20190361962 · 2019-11-28

    Inventors

    Cpc classification

    International classification

    Abstract

    A method and a system for providing an extract document from a source document, the source document being a classified document, the method including the steps of: a) providing the source document in a computer readable format, selecting at least one item from the source document, establishing an identifying data set to identify the at least one item that has been selected, validating the at least one item that has been selected, e) providing the extract document in a fixed format by performing an irreversible conversion of the source document, based on the source document and the identifying data set for the at least one item that has been validated.

    Claims

    1. A method of providing an extract document from a source document, said source document being a classified document, said method comprising the steps of a) providing said source document in a computer readable format, b) selecting at least one item from said source document, c) establishing an identifying data set to identify said at least one item that has been selected, d) validating said at least one item that has been selected, e) providing the extract document in a fixed format by performing an irreversible conversion of said source document, based on said source document and said identifying data set for said at least one item that has been validated.

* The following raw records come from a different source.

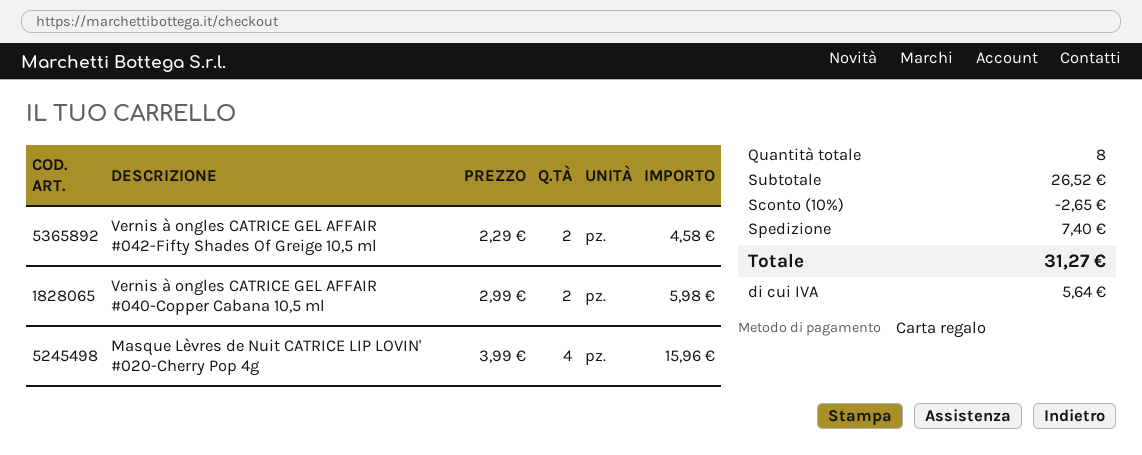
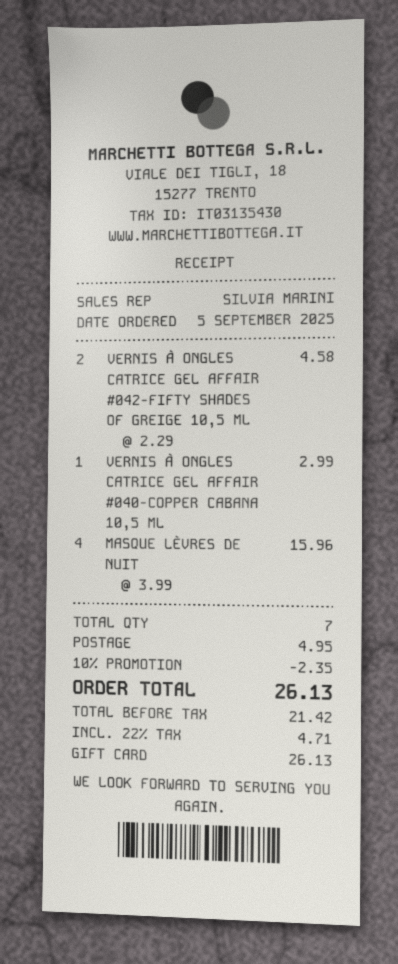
Vernis à ongles CATRICE GEL AFFAIR #040-Copper Cabana 10,5 ml: 2 x 2.99 = 5.98 -> 1 x 2.99 = 2.99
total quantity: 8 -> 7
discount: 10% = 2.65 -> 10% = 2.35
shipping: 7.40 -> 4.95
tax: 5.64 -> 4.71
total: 31.27 -> 26.13

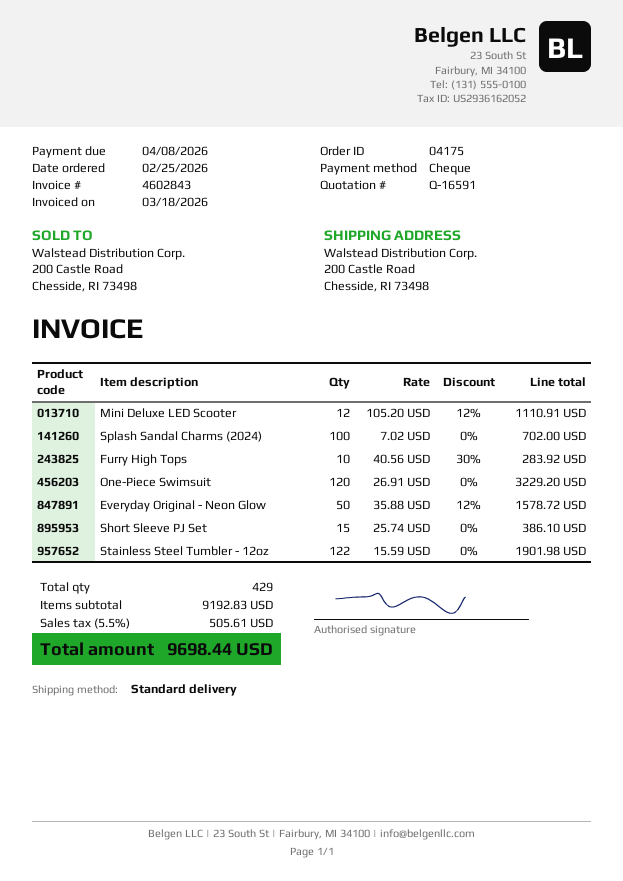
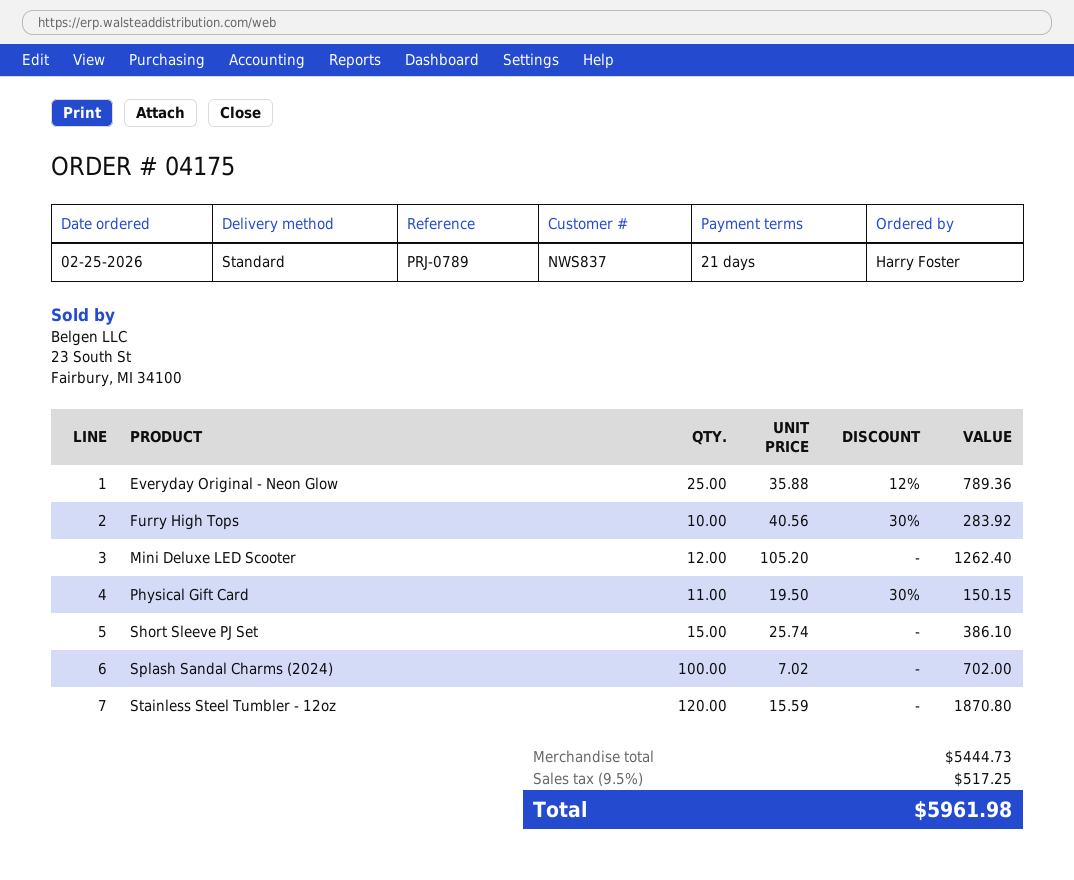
Mini Deluxe LED Scooter: 12 x 105.20 - 12% = 1110.91 -> 12 x 105.20 = 1262.40
One-Piece Swimsuit: 120 x 26.91 = 3229.20 -> none
Everyday Original - Neon Glow: 50 x 35.88 - 12% = 1578.72 -> 25 x 35.88 - 12% = 789.36
Stainless Steel Tumbler - 12oz: 122 x 15.59 = 1901.98 -> 120 x 15.59 = 1870.80
Physical Gift Card: none -> 11 x 19.50 - 30% = 150.15
subtotal: 9192.83 -> 5444.73
tax: 5.5% = 505.61 -> 9.5% = 517.25
total: 9698.44 -> 5961.98

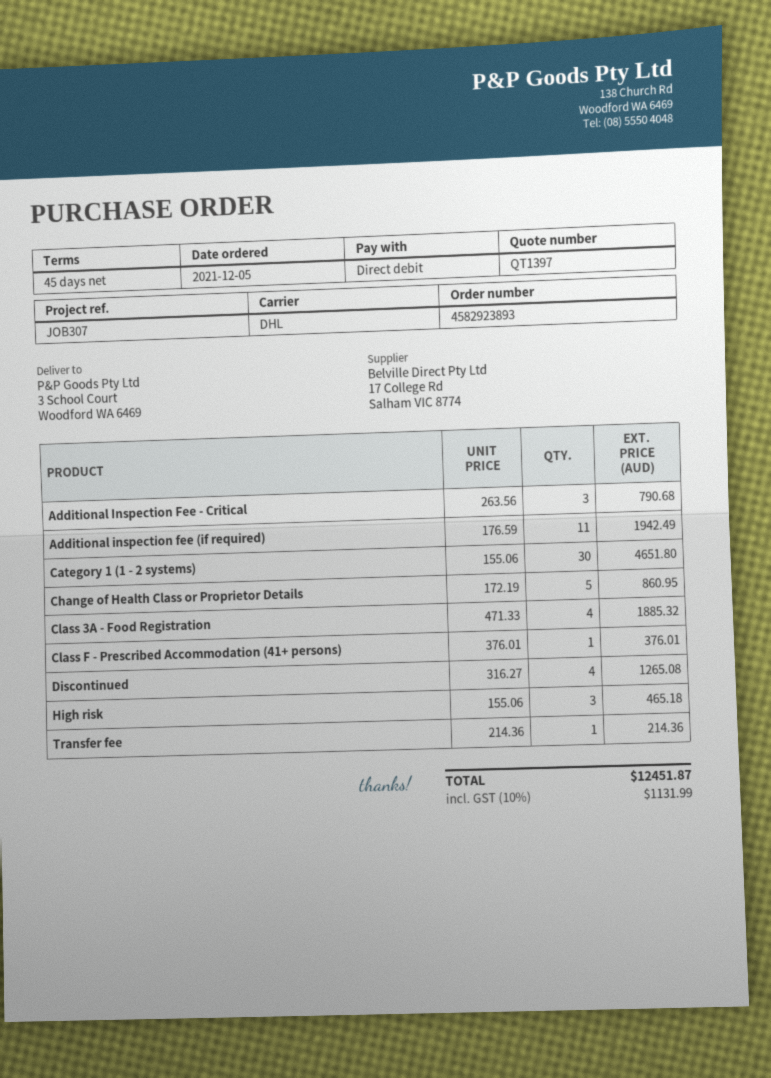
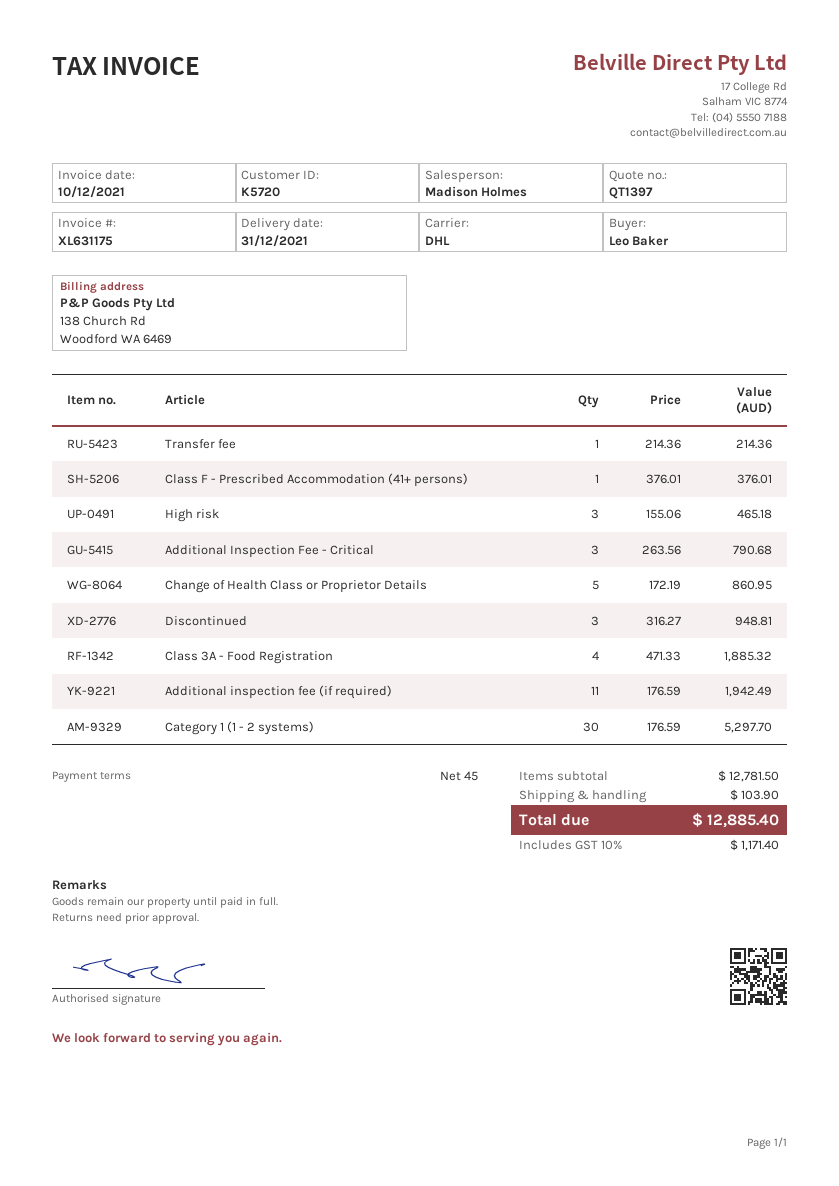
Category 1 (1 - 2 systems): 30 x 155.06 = 4651.80 -> 30 x 176.59 = 5297.70
Discontinued: 4 x 316.27 = 1265.08 -> 3 x 316.27 = 948.81
shipping: none -> 103.90
tax: 10% = 1131.99 -> 10% = 1171.40
total: 12451.87 -> 12885.40

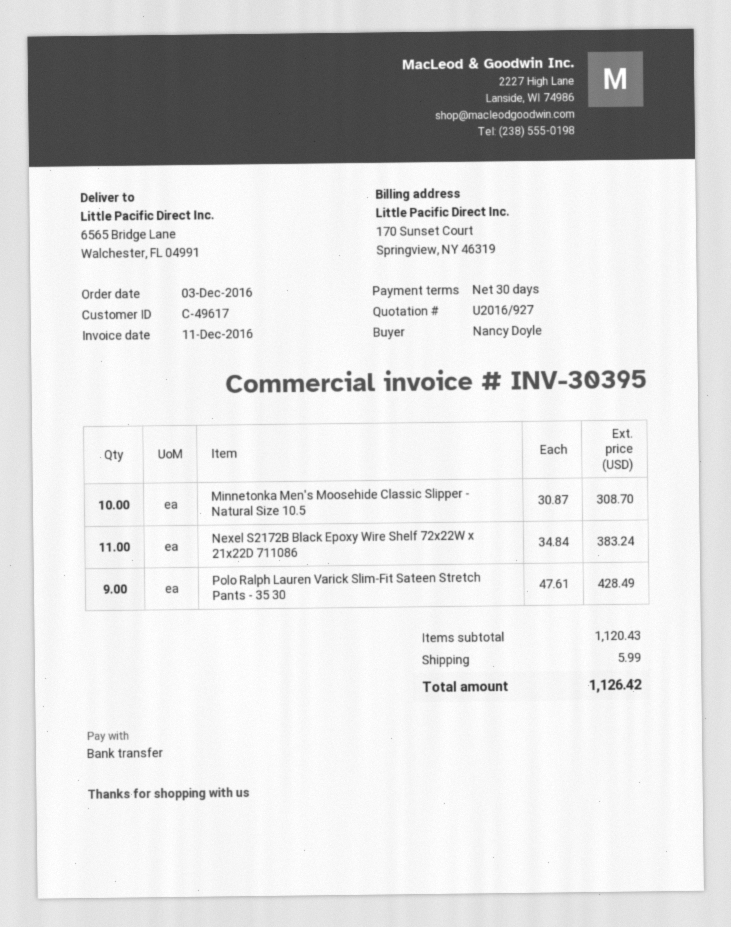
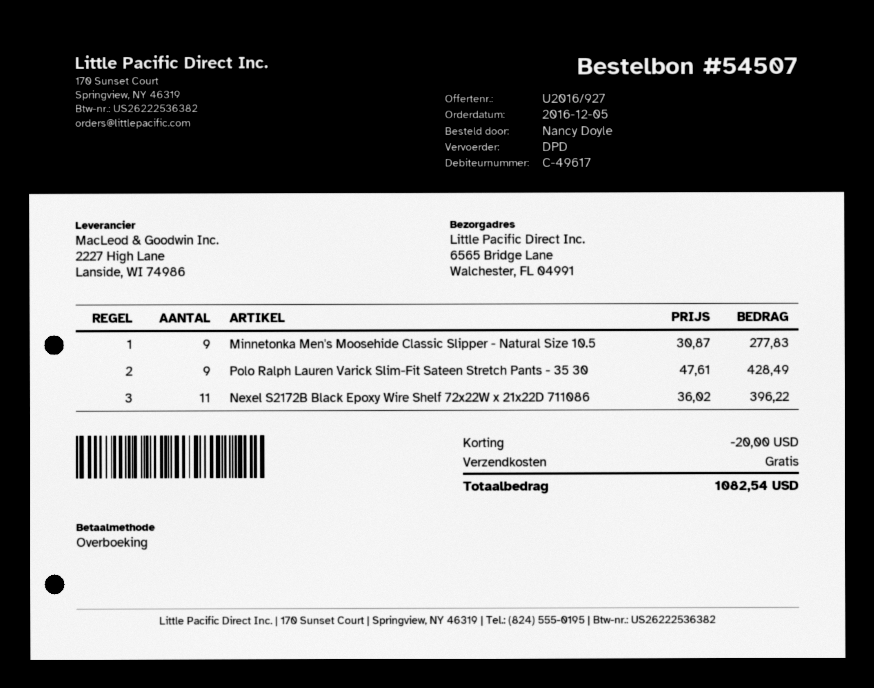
order date: 2016-12-03 -> 2016-12-05
Minnetonka Men's Moosehide Classic Slipper - Natural Size 10.5: 10 x 30.87 = 308.70 -> 9 x 30.87 = 277.83
Nexel S2172B Black Epoxy Wire Shelf 72x22W x 21x22D 711086: 11 x 34.84 = 383.24 -> 11 x 36.02 = 396.22
discount: none -> 20.00
shipping: 5.99 -> 0.00
total: 1126.42 -> 1082.54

    2. The method according to claim 1, wherein steps b) and c) are repeated for said source document, before step d) is performed for the source document in its entirety.

    3. The method according to claim 1, wherein step d) of validating said at least one item that has been selected comprises acknowledging the at least one selected item or rejecting the at least one item that has been selected.

    4. The method according to claim 3, wherein step b) and step c) are repeated subsequent to step d) and prior to step e).

    5. The method according to claim 1, wherein step e) of providing the extract document by performing an irreversible conversion of said source document, based on said source document and said identifying data set for said at least one item that has been validated comprises masking in the extract document said at least one item that has been validated.

    6. The method according to claim 1, wherein said identifying data set by means of which said at least at least one item that has been selected and/or validated is identified, is stored together with a source document identification.

    7. The method according to claim 1, wherein said irreversible conversion according to step e) comprises conversion of the source document being in an intermediate extract version with the at least one item that has been validated masked off into an image document.

    8. The method according to claim 1, wherein said source document is provided as a text document.

    9. The method according to claim 1, wherein said at least one item that has been selected from said source document may be one of a word, a plurality of words in sequence, a paragraph, a box and combinations of the above.

    10. The method according to claim 9, wherein said box may comprise a picture, an image, a drawing, a diagram and/or a word.

    11. The method according to claim 1, wherein said step b) of selecting at least one item from said source document is facilitated by one of using a focusing functionality using e.g. OCR recognition, marking a plurality of words, a paragraph and/or a document area.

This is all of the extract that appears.